Work to complete:
What is needed is an exact copy of the data below, pictures excluded.
:: Data shown
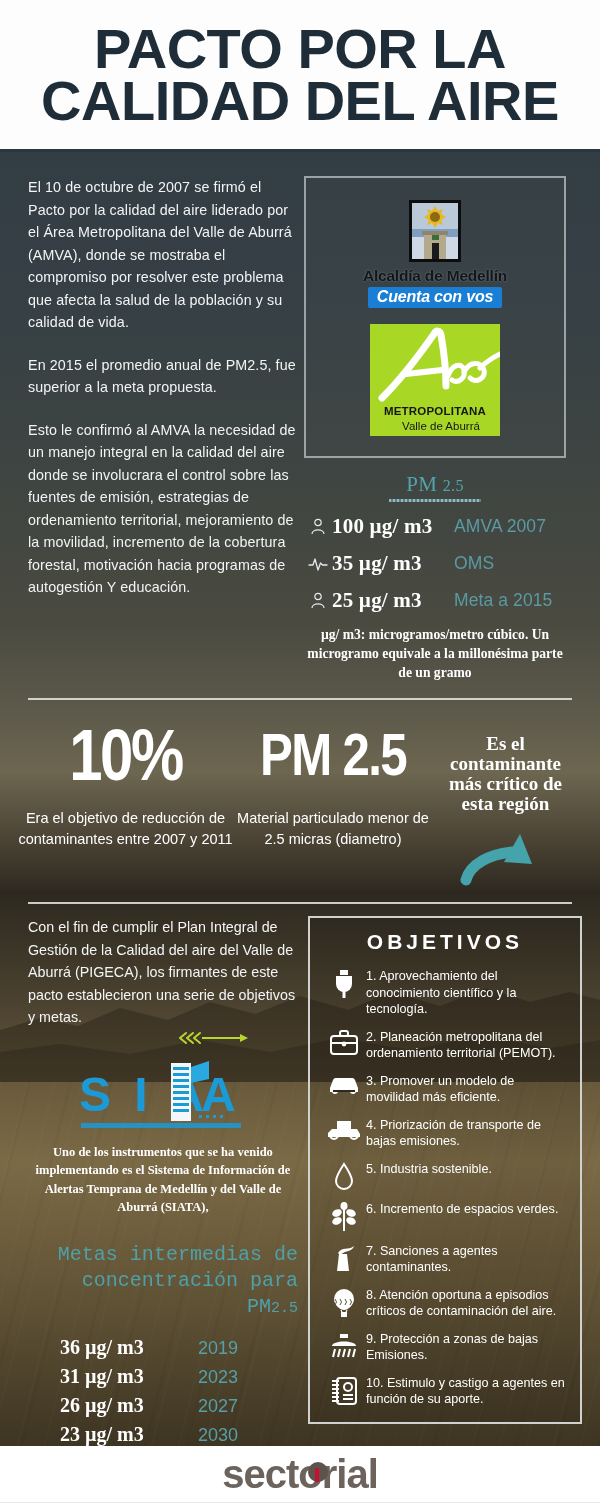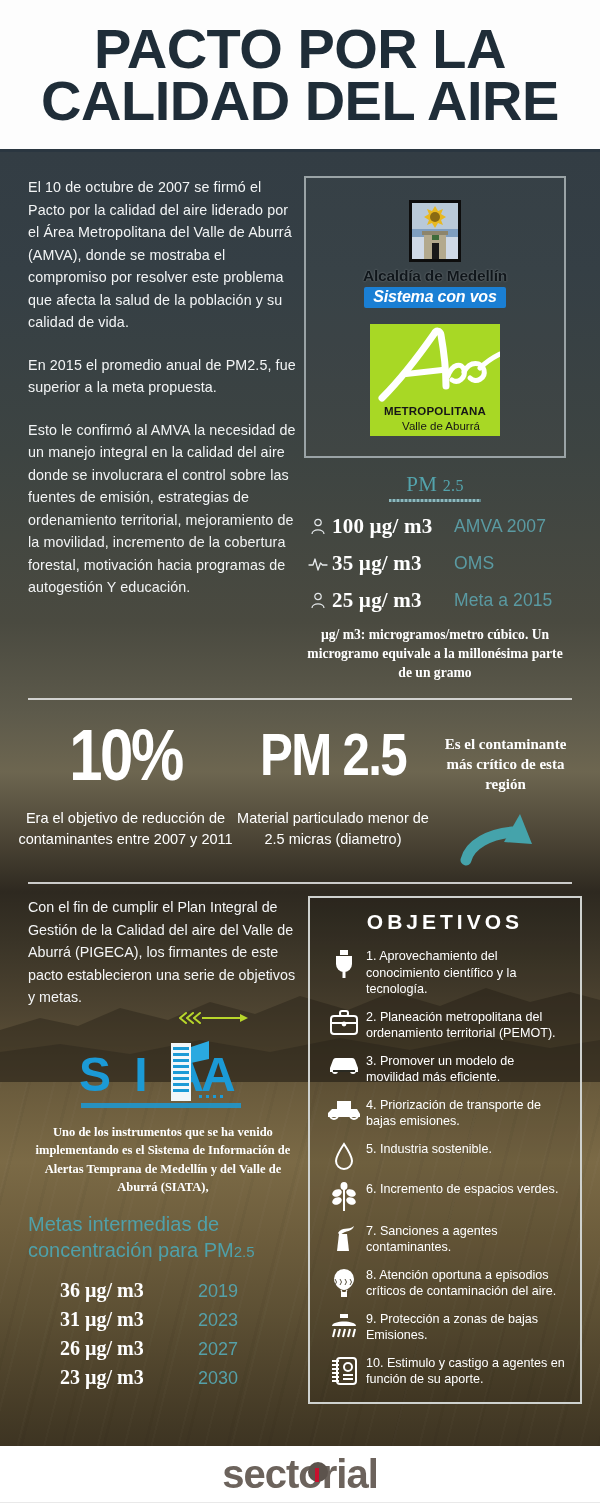"Sistema con vos" div.cuenta { text: Sistema -> Cuenta }
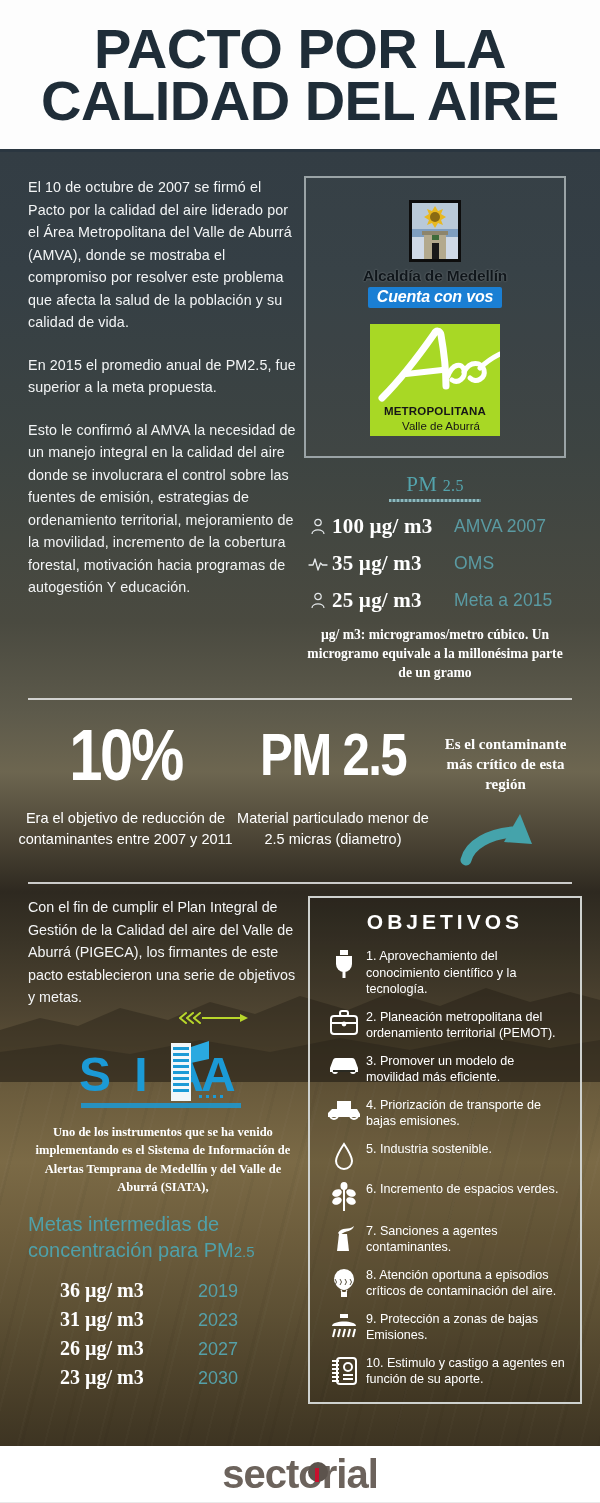"Es el contaminante más crítico" .crit { font-size: 15px -> 19px }
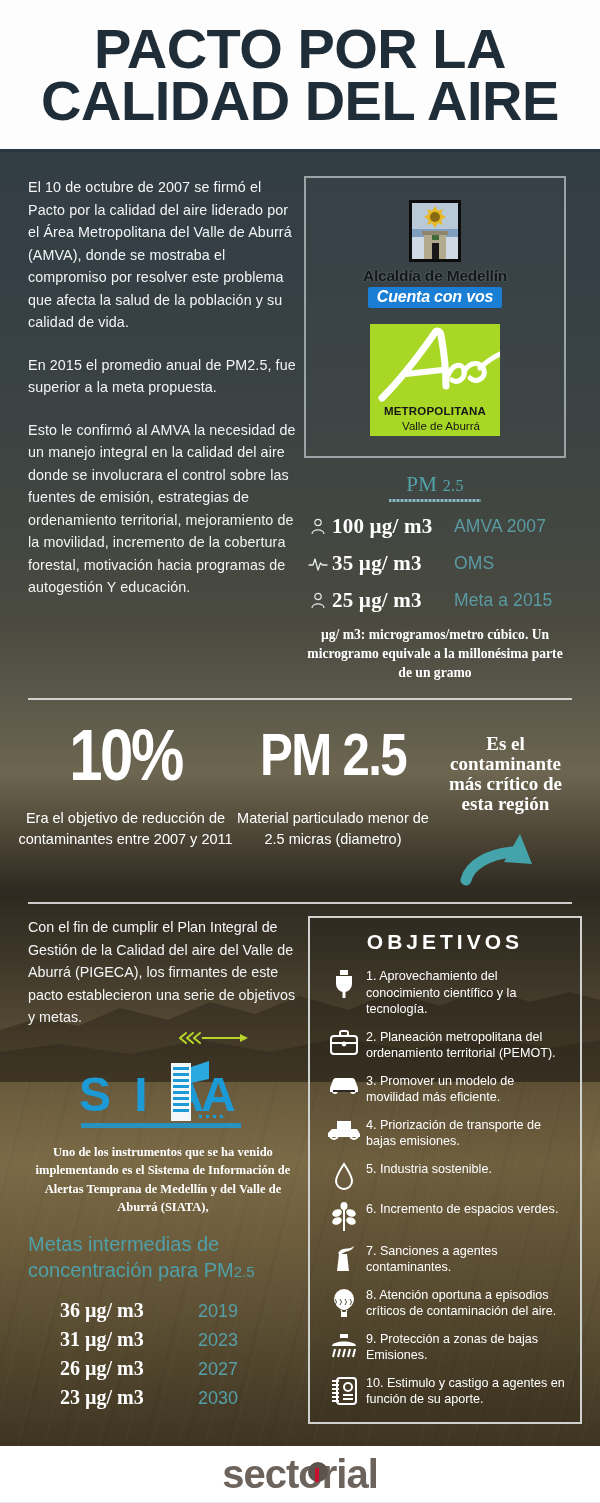"Metas intermedias de" .metas-title { font-family: Liberation Sans, sans-serif -> Liberation Mono, monospace; margin-top: 14px -> 25px; text-align: left -> right }
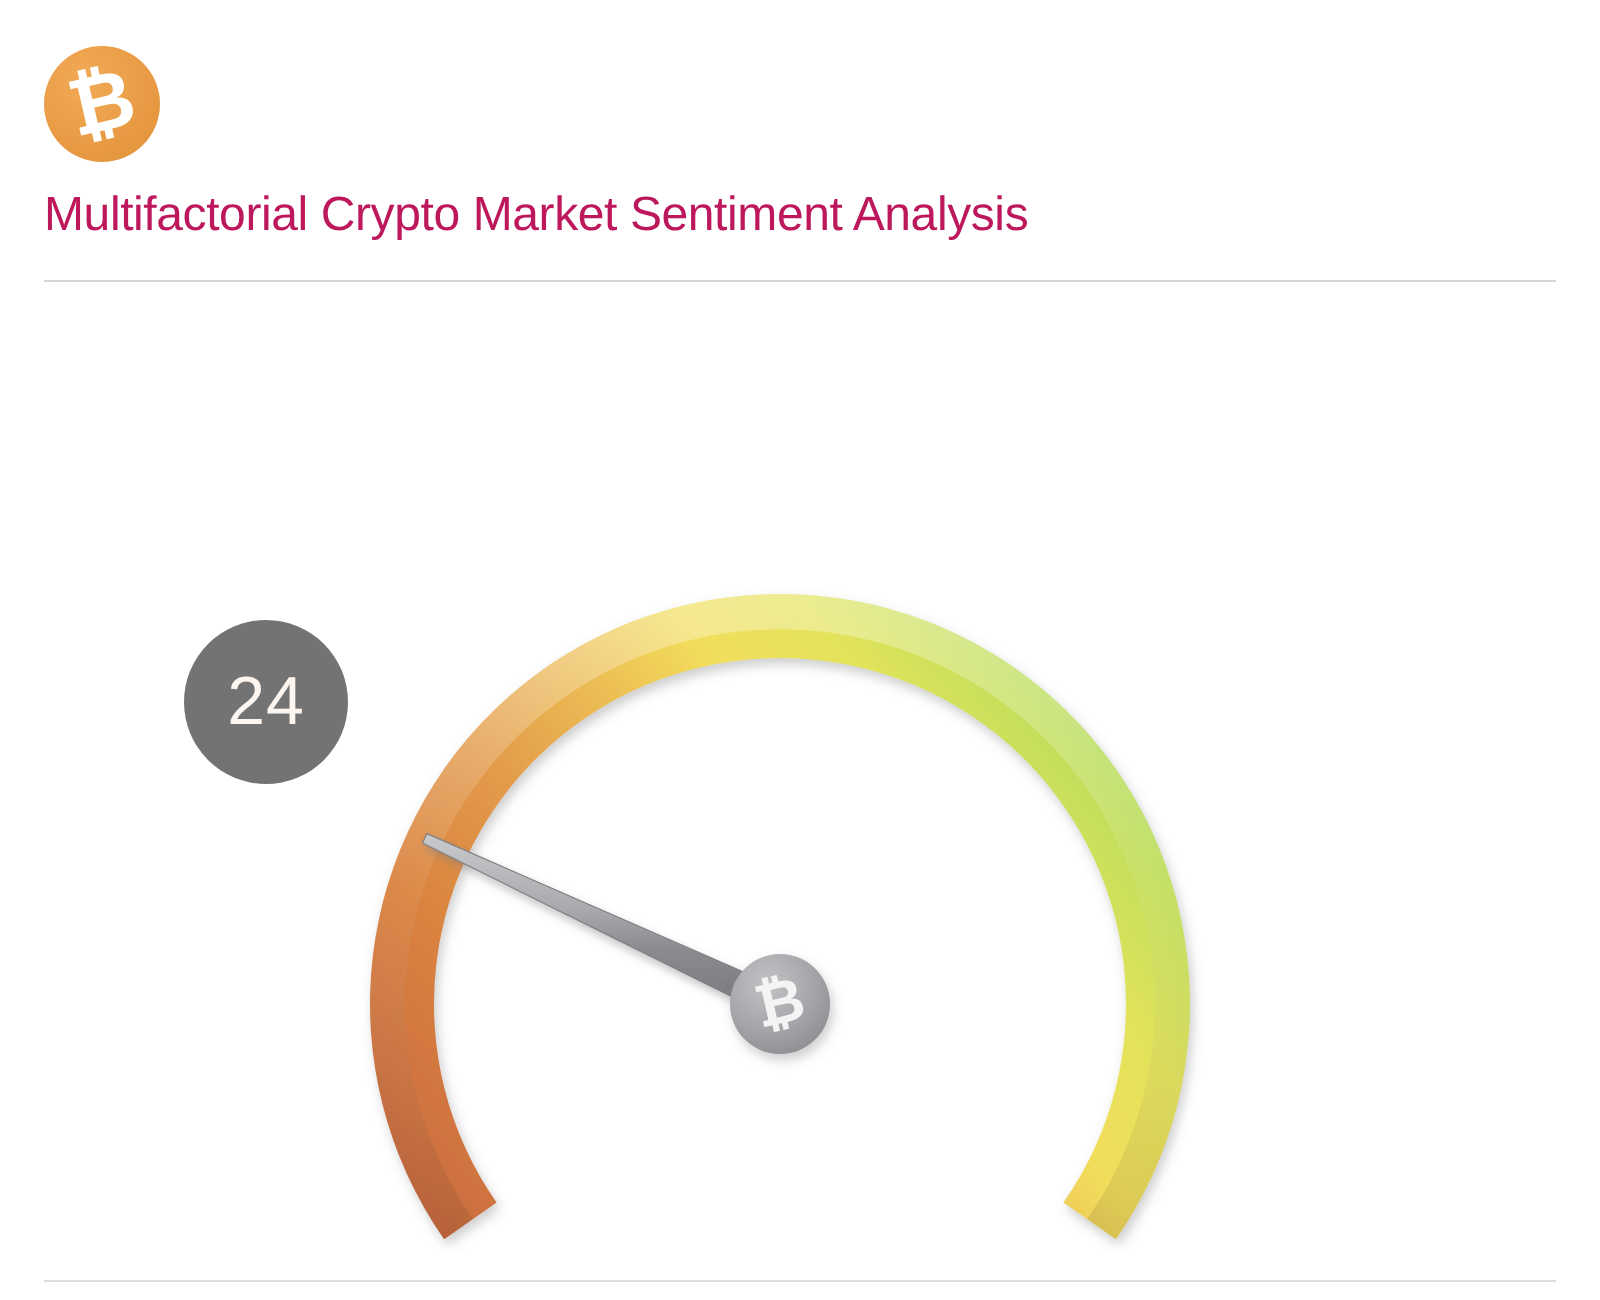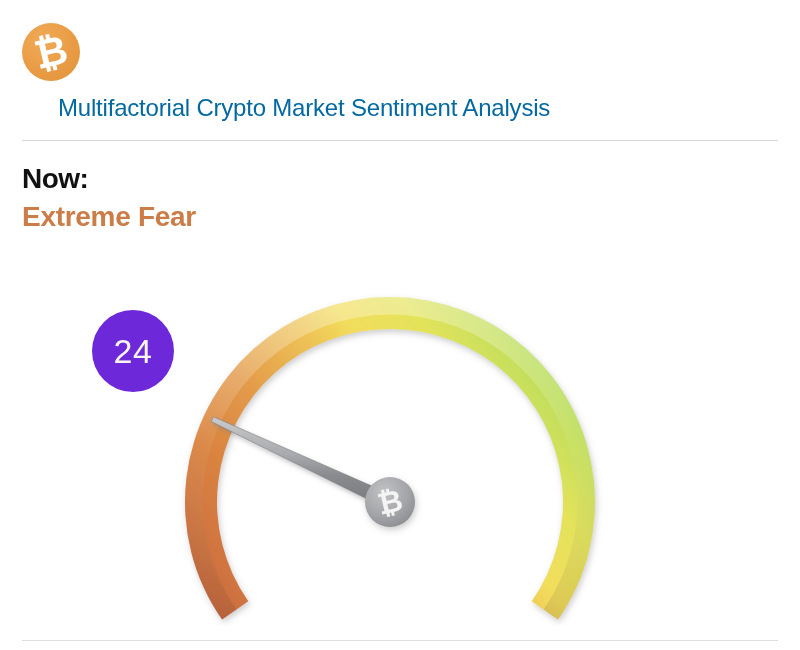"Multifactorial Crypto Market Sentiment" .page-subtitle { color: #0369a1 -> #be185d; margin-left: 36px -> none }
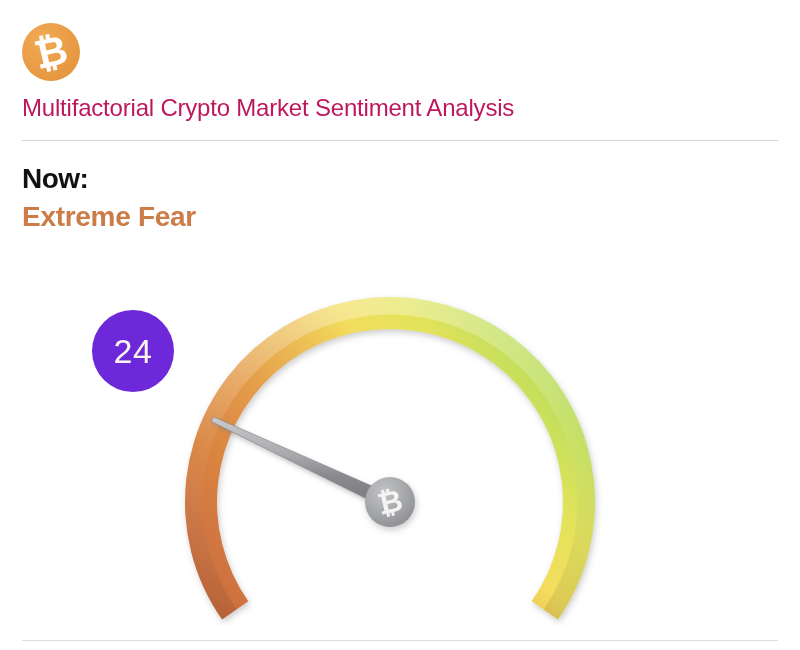"Now:" div.now-block { html: <div> <div>Now:</div> <div>Extreme Fear</div> </div> -> none }
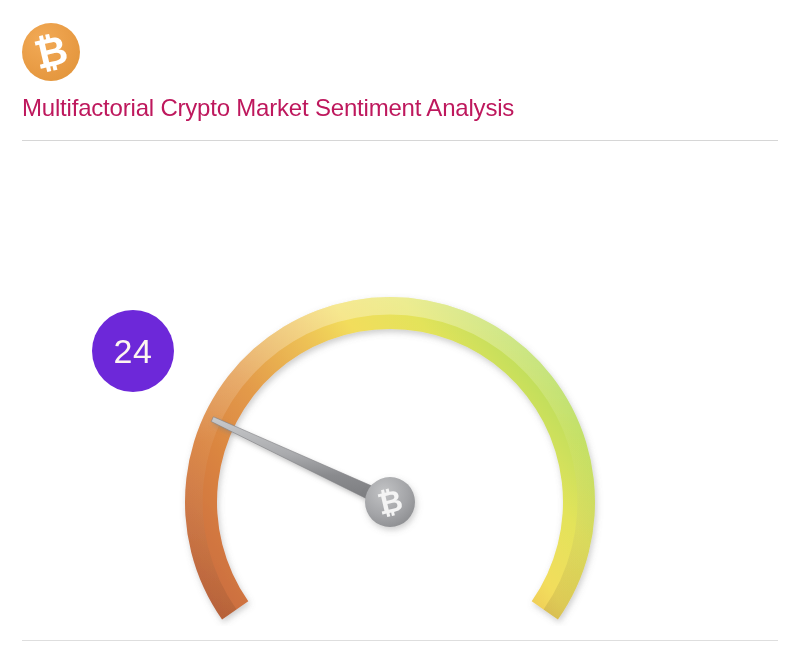"24" div.value-badge { background: #6d28d9 -> #737373 }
::::
Solved problem:
"Sistema con vos" div.cuenta { text: Sistema -> Cuenta }
"Es el contaminante más crítico" .crit { font-size: 15px -> 19px }
"Metas intermedias de" .metas-title { font-family: Liberation Sans, sans-serif -> Liberation Mono, monospace; margin-top: 14px -> 25px; text-align: left -> right }
"Multifactorial Crypto Market Sentiment" .page-subtitle { color: #0369a1 -> #be185d; margin-left: 36px -> none }
"Now:" div.now-block { html: <div> <div>Now:</div> <div>Extreme Fear</div> </div> -> none }
"24" div.value-badge { background: #6d28d9 -> #737373 }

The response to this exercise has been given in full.